> _Data for this task_
Content starts
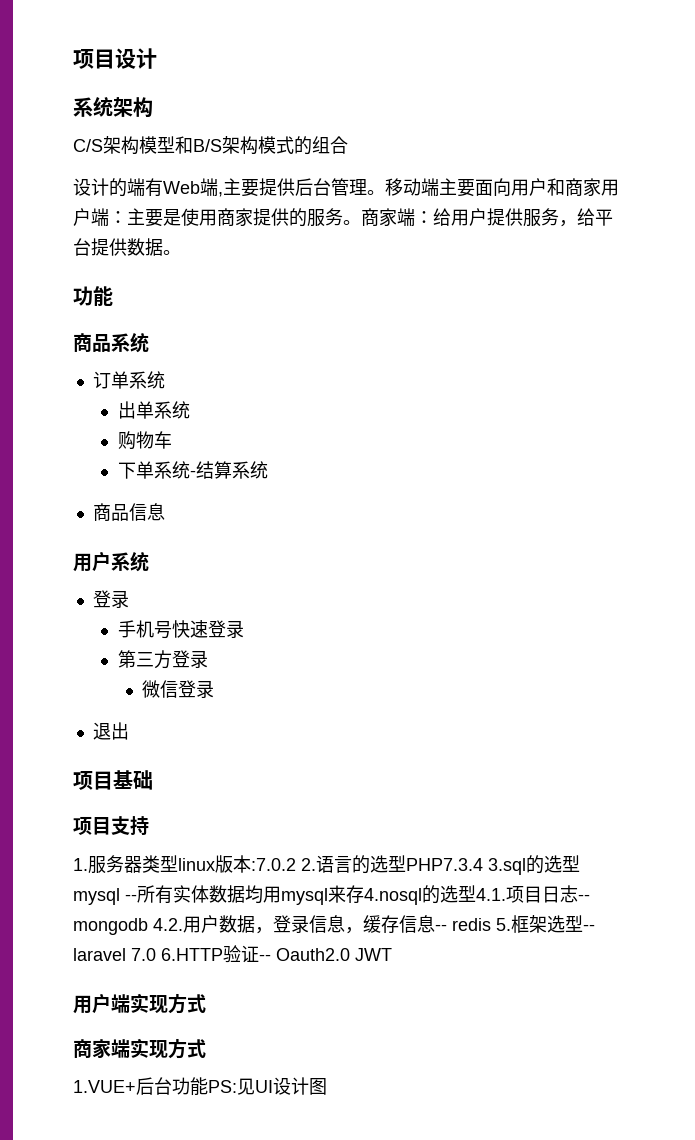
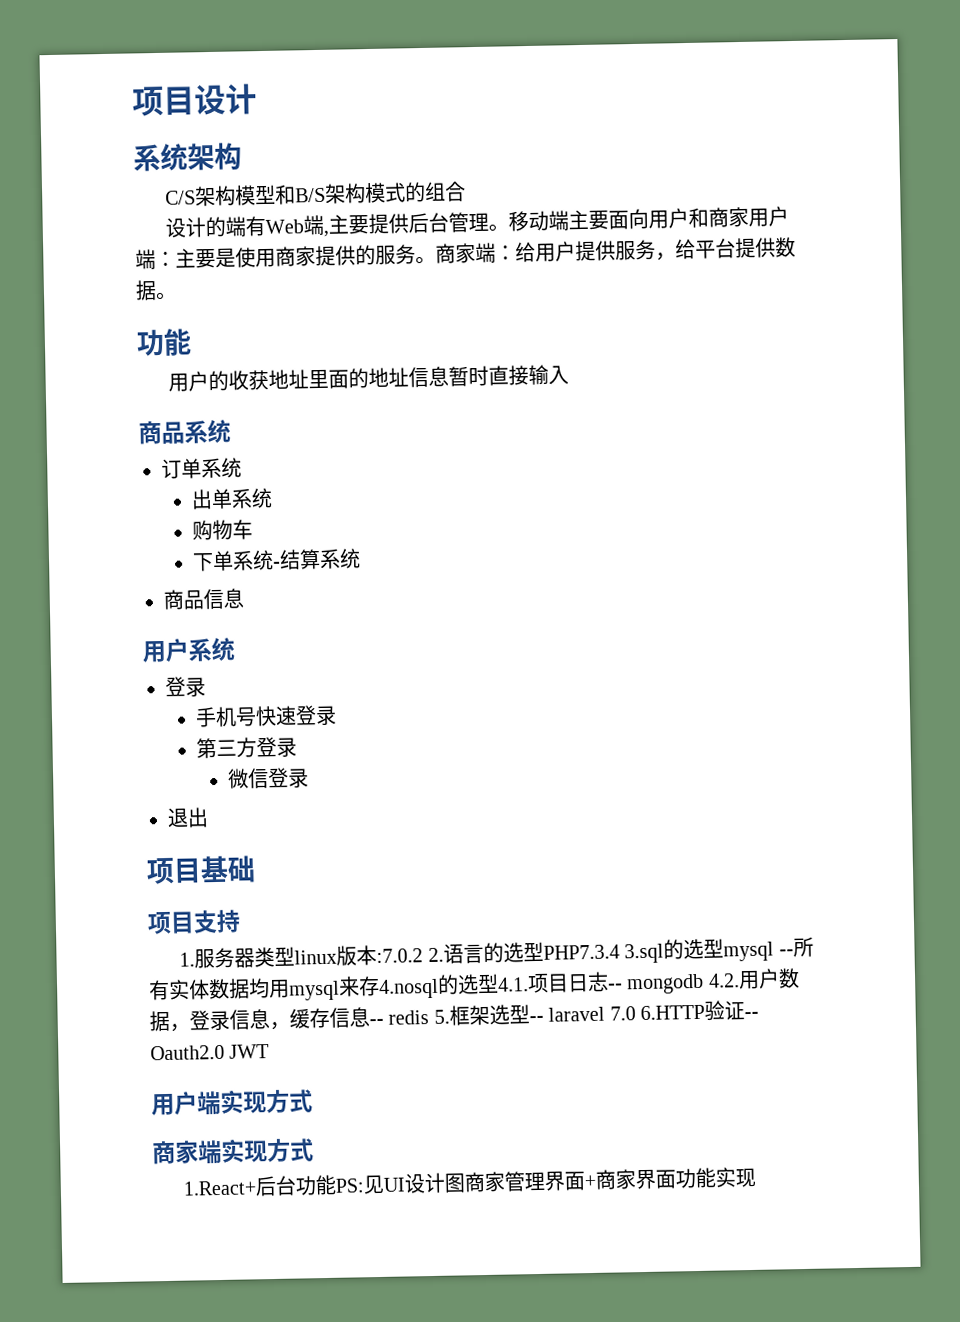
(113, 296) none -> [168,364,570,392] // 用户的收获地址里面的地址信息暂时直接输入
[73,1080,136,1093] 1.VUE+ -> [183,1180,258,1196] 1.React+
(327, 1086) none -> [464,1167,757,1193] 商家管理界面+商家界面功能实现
Content ends
Content starts
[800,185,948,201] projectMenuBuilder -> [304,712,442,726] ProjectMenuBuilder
Content ends
Content starts
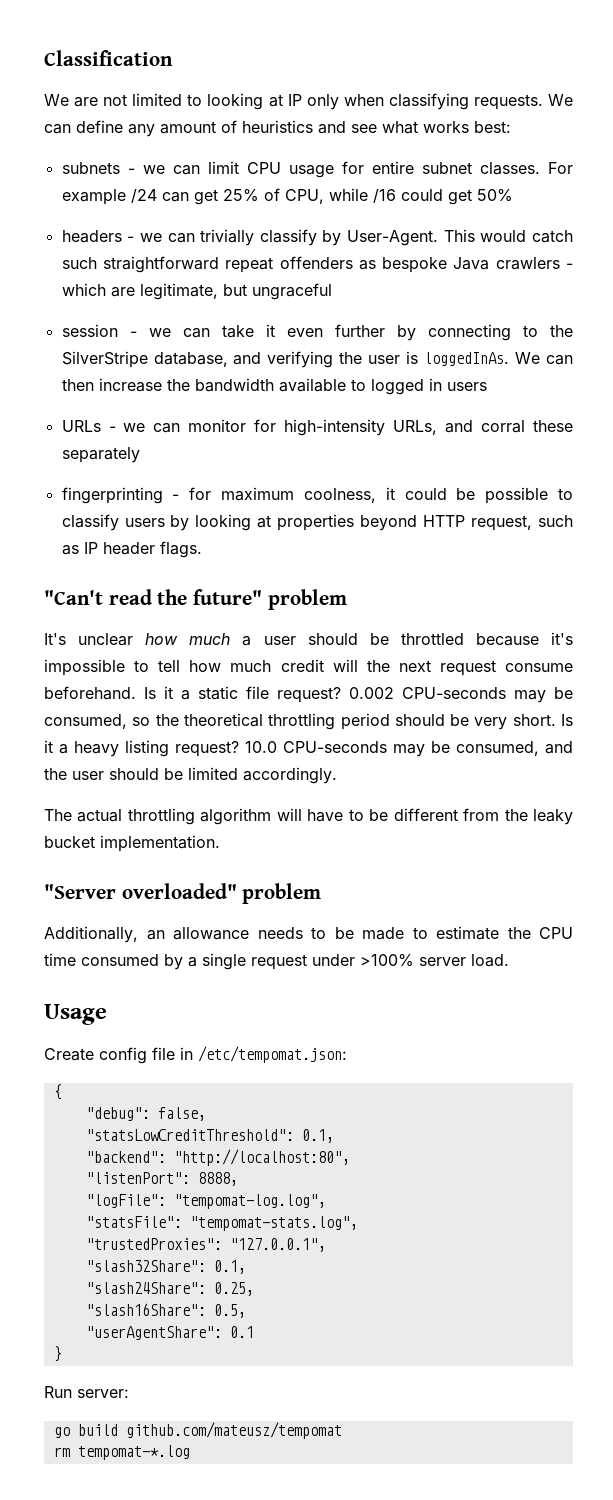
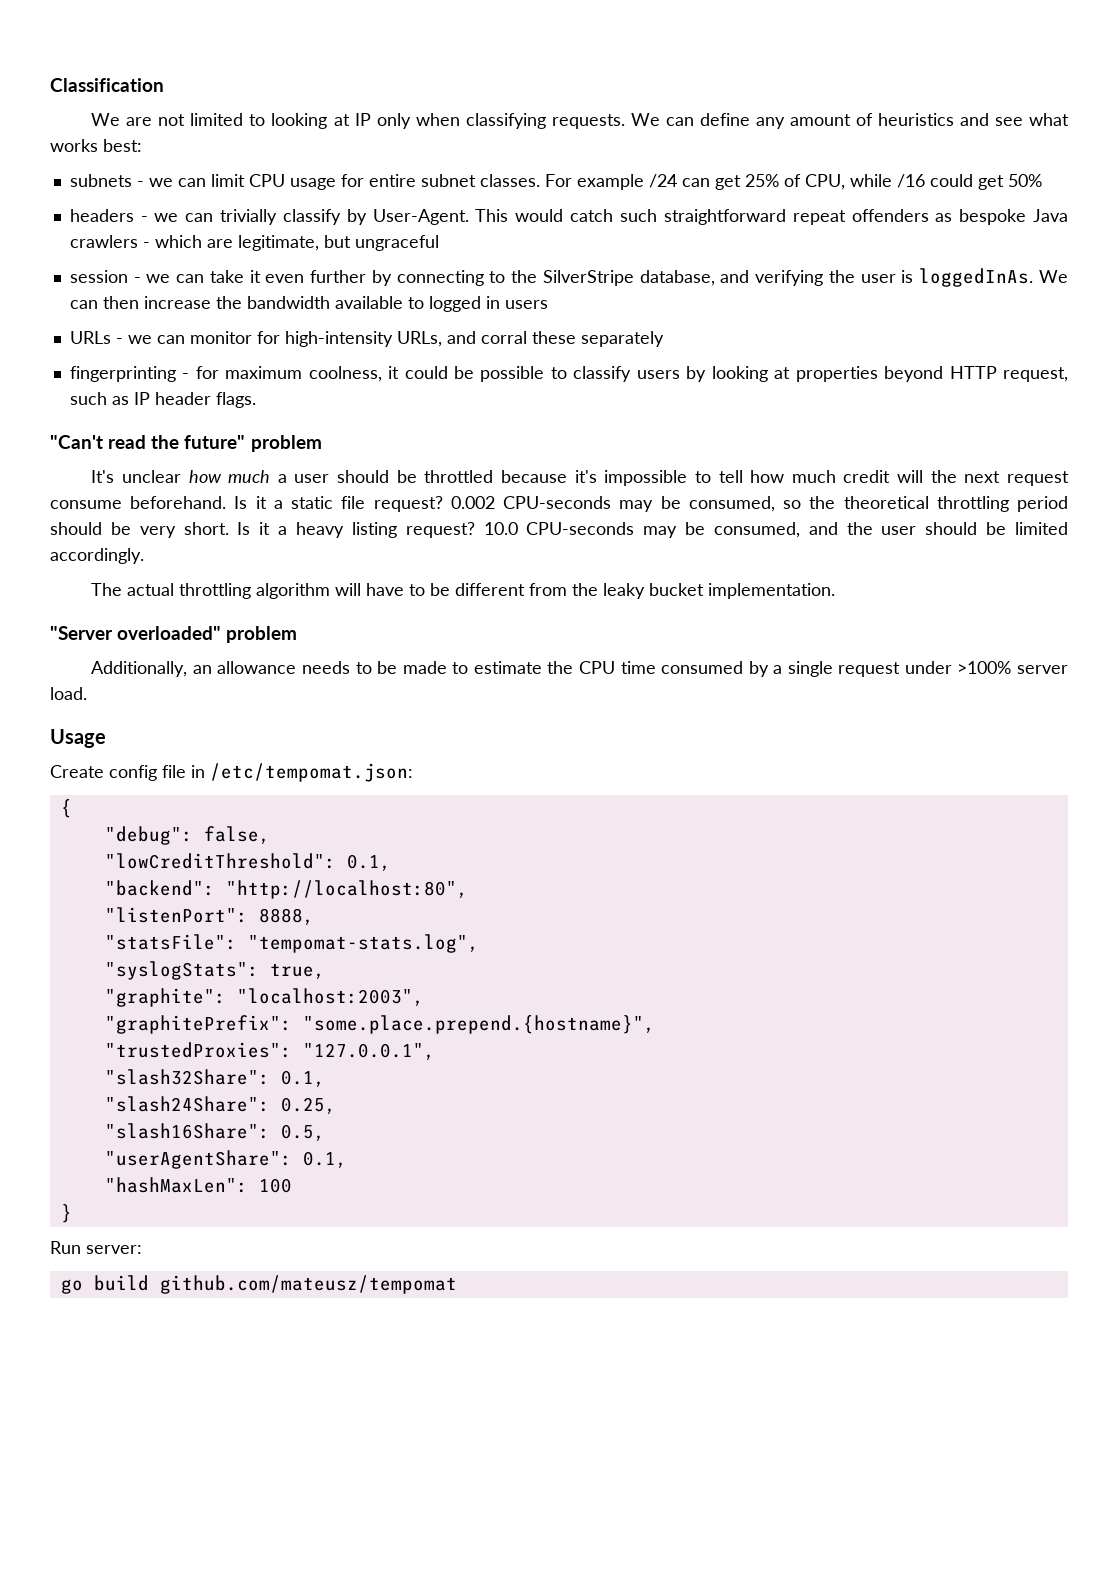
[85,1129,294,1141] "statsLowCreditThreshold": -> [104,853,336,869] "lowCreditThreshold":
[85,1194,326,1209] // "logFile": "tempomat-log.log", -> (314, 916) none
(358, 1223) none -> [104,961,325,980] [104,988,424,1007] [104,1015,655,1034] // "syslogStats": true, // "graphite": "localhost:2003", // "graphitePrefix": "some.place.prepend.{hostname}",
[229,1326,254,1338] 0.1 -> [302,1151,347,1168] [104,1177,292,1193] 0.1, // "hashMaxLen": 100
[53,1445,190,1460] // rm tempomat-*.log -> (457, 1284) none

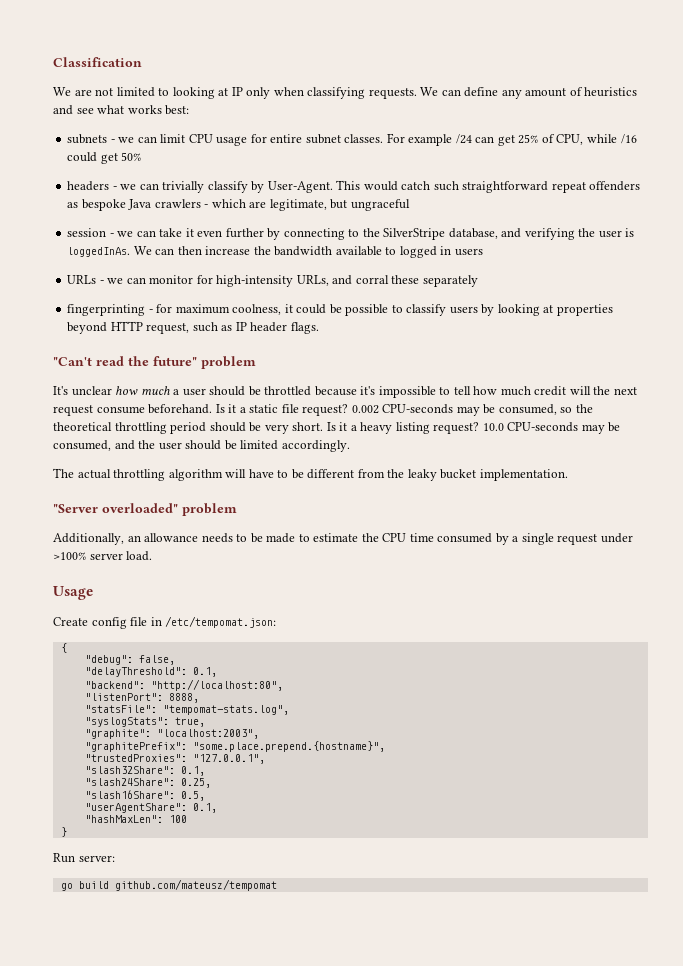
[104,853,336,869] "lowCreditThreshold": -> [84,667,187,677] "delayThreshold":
Content ends
> _To do_
Copy out only the lines of the records above from the one with "(113, 296) none" through the one with "(327, 1086) none", exactly as they stand, both included.

> _Solution below_
(113, 296) none -> [168,364,570,392] // 用户的收获地址里面的地址信息暂时直接输入
[73,1080,136,1093] 1.VUE+ -> [183,1180,258,1196] 1.React+
(327, 1086) none -> [464,1167,757,1193] 商家管理界面+商家界面功能实现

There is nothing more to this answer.